## ACTION ITEM
Your reply should reproduce the data below without a single alteration, apart from dropping the images.

## EXTRACTED ENTRIES
_ _ _ _ _ _ _

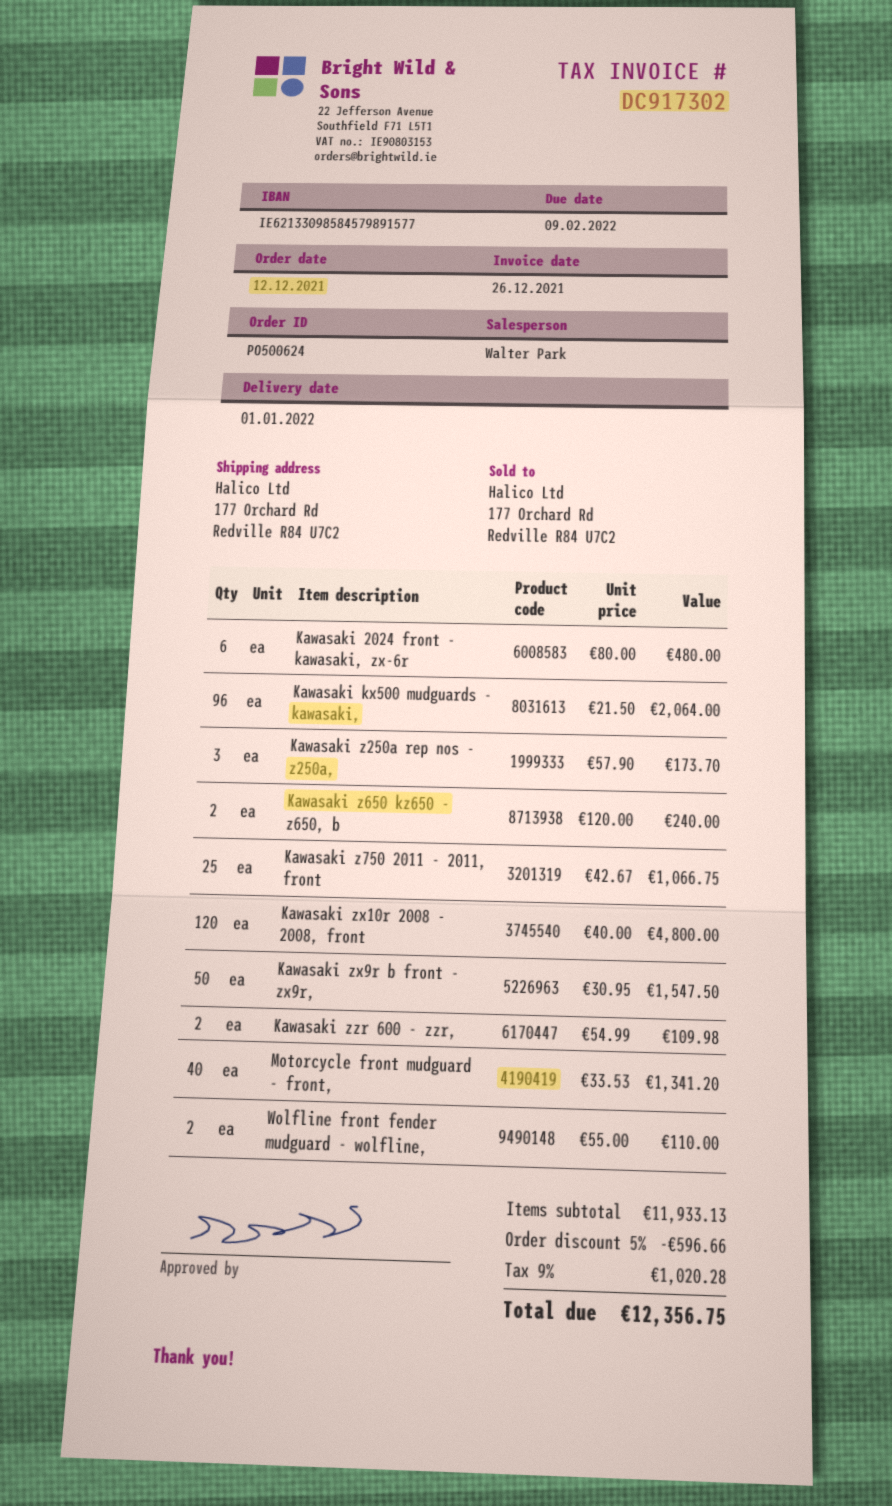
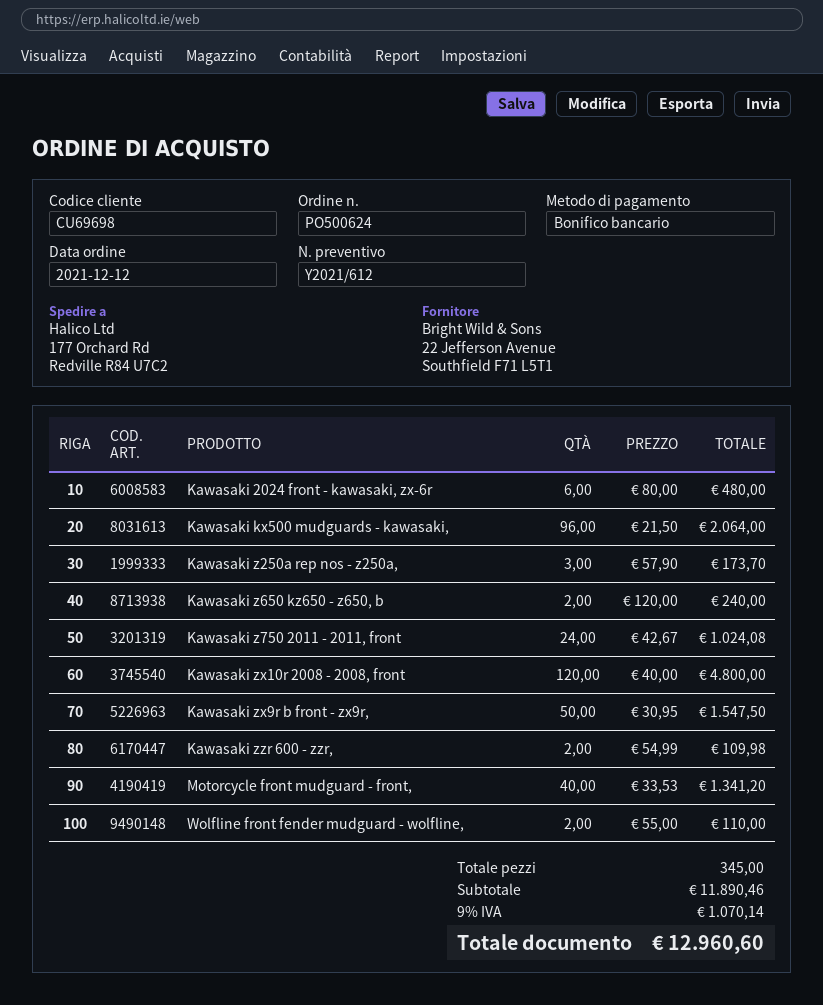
Kawasaki z750 2011 - 2011, front: 25 x 42.67 = 1066.75 -> 24 x 42.67 = 1024.08
subtotal: 11933.13 -> 11890.46
discount: 5% = 596.66 -> none
tax: 9% = 1020.28 -> 9% = 1070.14
total: 12356.75 -> 12960.60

_ _ _ _ _ _ _

## SOLUTION TO THIS TASK
Kawasaki z750 2011 - 2011, front: 25 x 42.67 = 1066.75 -> 24 x 42.67 = 1024.08
subtotal: 11933.13 -> 11890.46
discount: 5% = 596.66 -> none
tax: 9% = 1020.28 -> 9% = 1070.14
total: 12356.75 -> 12960.60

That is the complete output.